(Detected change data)
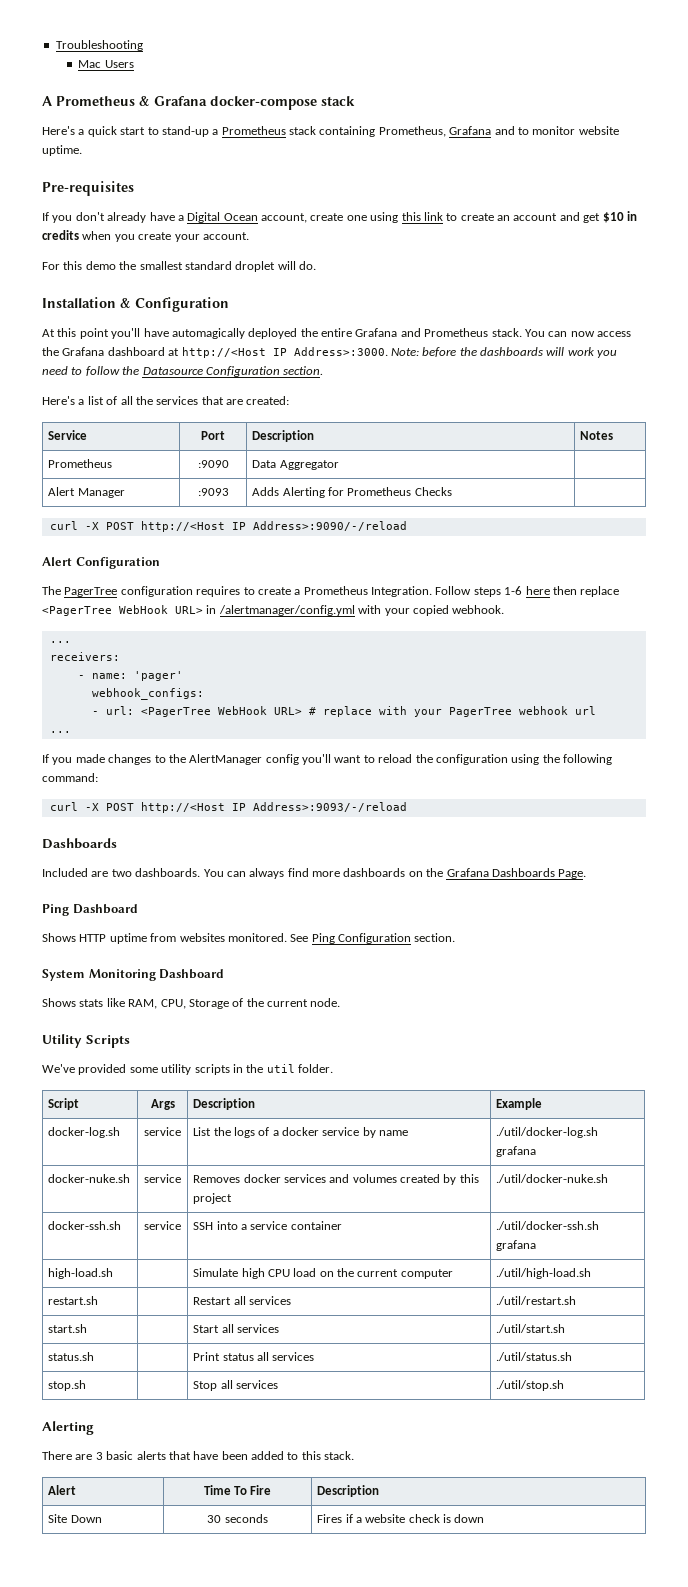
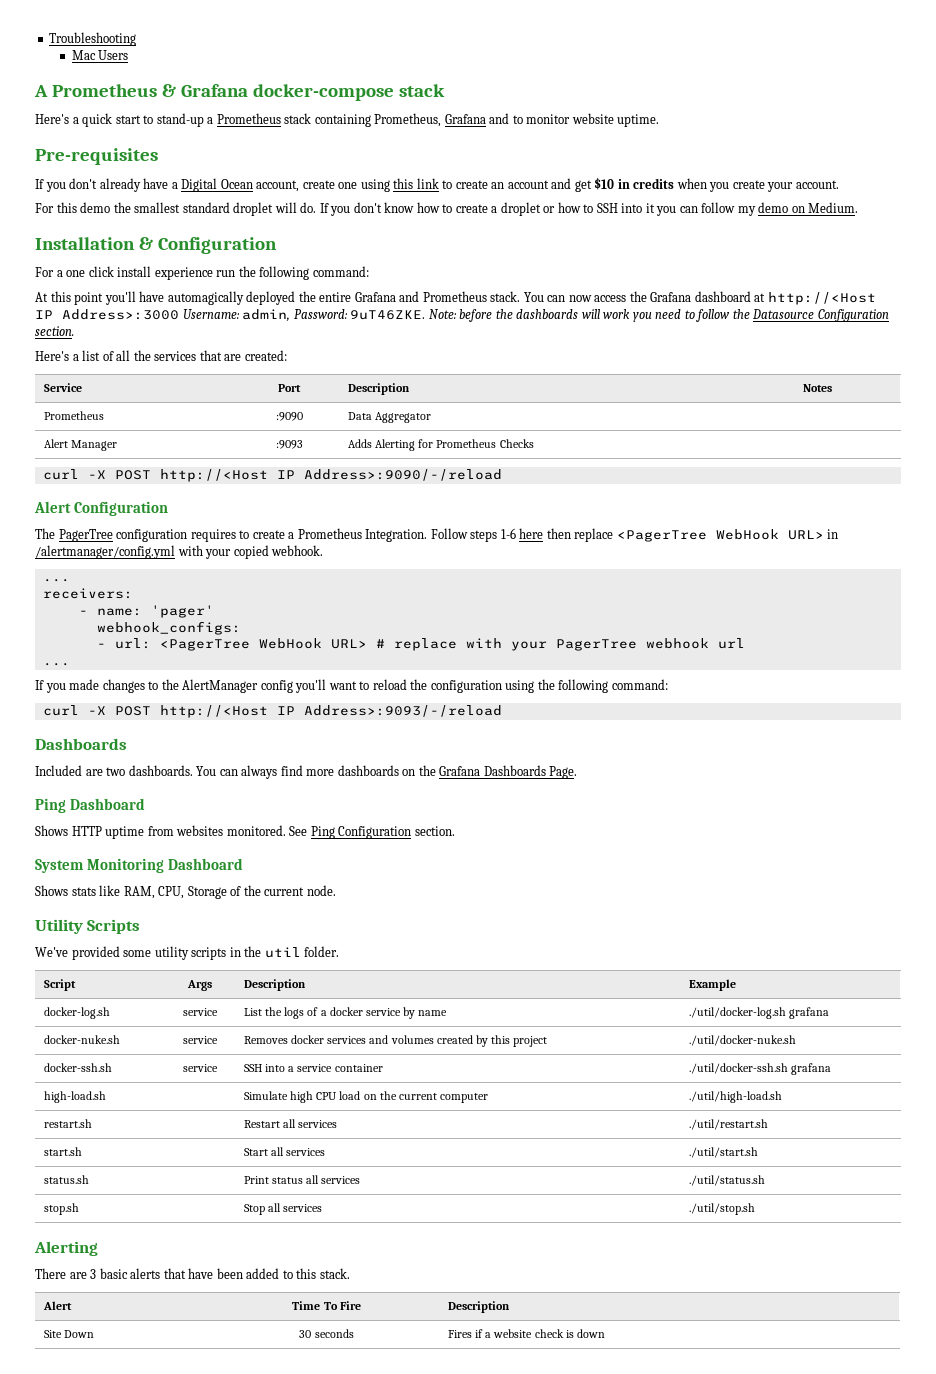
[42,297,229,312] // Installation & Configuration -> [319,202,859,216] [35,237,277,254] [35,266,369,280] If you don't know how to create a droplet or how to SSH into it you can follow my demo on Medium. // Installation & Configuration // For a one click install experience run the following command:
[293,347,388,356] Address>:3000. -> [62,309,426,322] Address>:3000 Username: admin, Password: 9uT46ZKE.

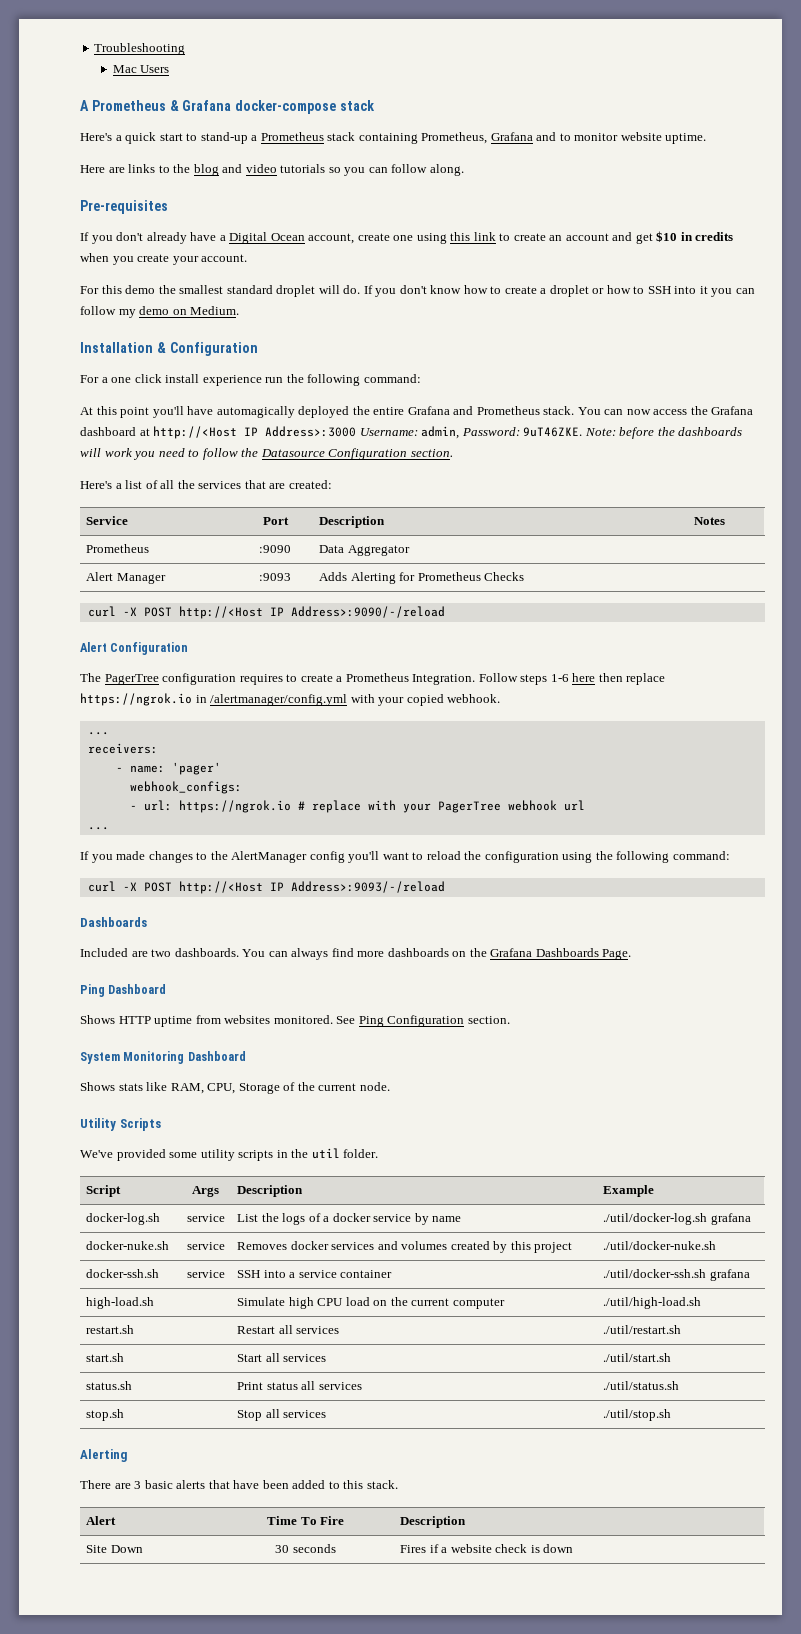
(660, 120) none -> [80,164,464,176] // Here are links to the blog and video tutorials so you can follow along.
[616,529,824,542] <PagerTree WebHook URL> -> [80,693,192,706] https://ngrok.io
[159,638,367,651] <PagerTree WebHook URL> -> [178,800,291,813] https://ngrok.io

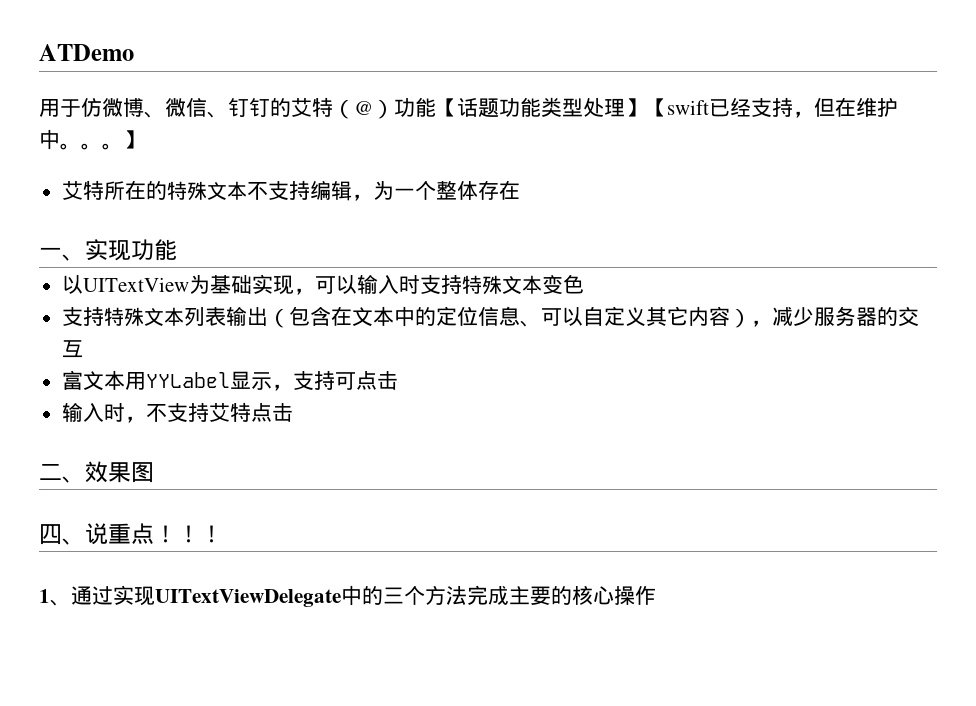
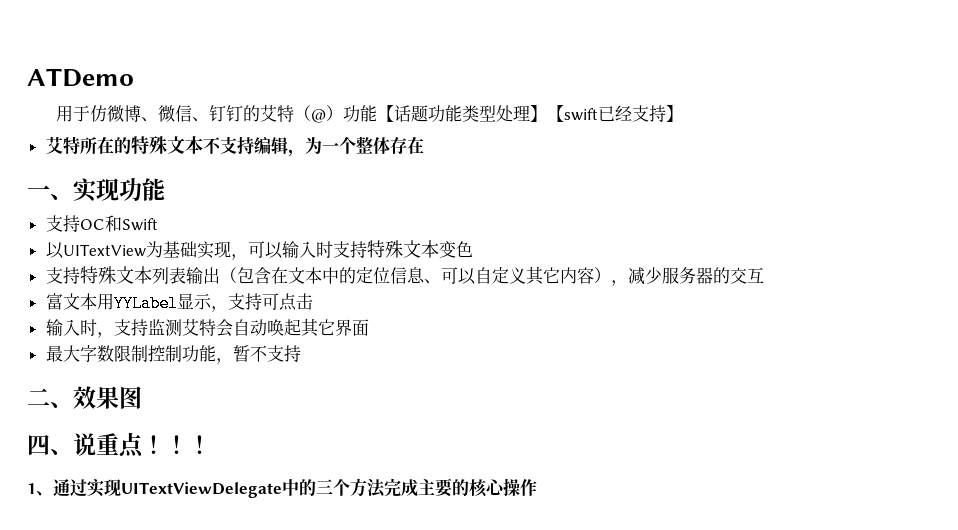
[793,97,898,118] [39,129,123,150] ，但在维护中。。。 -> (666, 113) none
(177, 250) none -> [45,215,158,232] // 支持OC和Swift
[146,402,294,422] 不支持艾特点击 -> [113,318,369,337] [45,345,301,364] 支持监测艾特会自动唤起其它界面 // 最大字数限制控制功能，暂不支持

- Directions
Can you retype every record above exactly, leaving out the pictures?

- Answer for this exercise
[42,297,229,312] // Installation & Configuration -> [319,202,859,216] [35,237,277,254] [35,266,369,280] If you don't know how to create a droplet or how to SSH into it you can follow my demo on Medium. // Installation & Configuration // For a one click install experience run the following command:
[293,347,388,356] Address>:3000. -> [62,309,426,322] Address>:3000 Username: admin, Password: 9uT46ZKE.

(660, 120) none -> [80,164,464,176] // Here are links to the blog and video tutorials so you can follow along.
[616,529,824,542] <PagerTree WebHook URL> -> [80,693,192,706] https://ngrok.io
[159,638,367,651] <PagerTree WebHook URL> -> [178,800,291,813] https://ngrok.io

[793,97,898,118] [39,129,123,150] ，但在维护中。。。 -> (666, 113) none
(177, 250) none -> [45,215,158,232] // 支持OC和Swift
[146,402,294,422] 不支持艾特点击 -> [113,318,369,337] [45,345,301,364] 支持监测艾特会自动唤起其它界面 // 最大字数限制控制功能，暂不支持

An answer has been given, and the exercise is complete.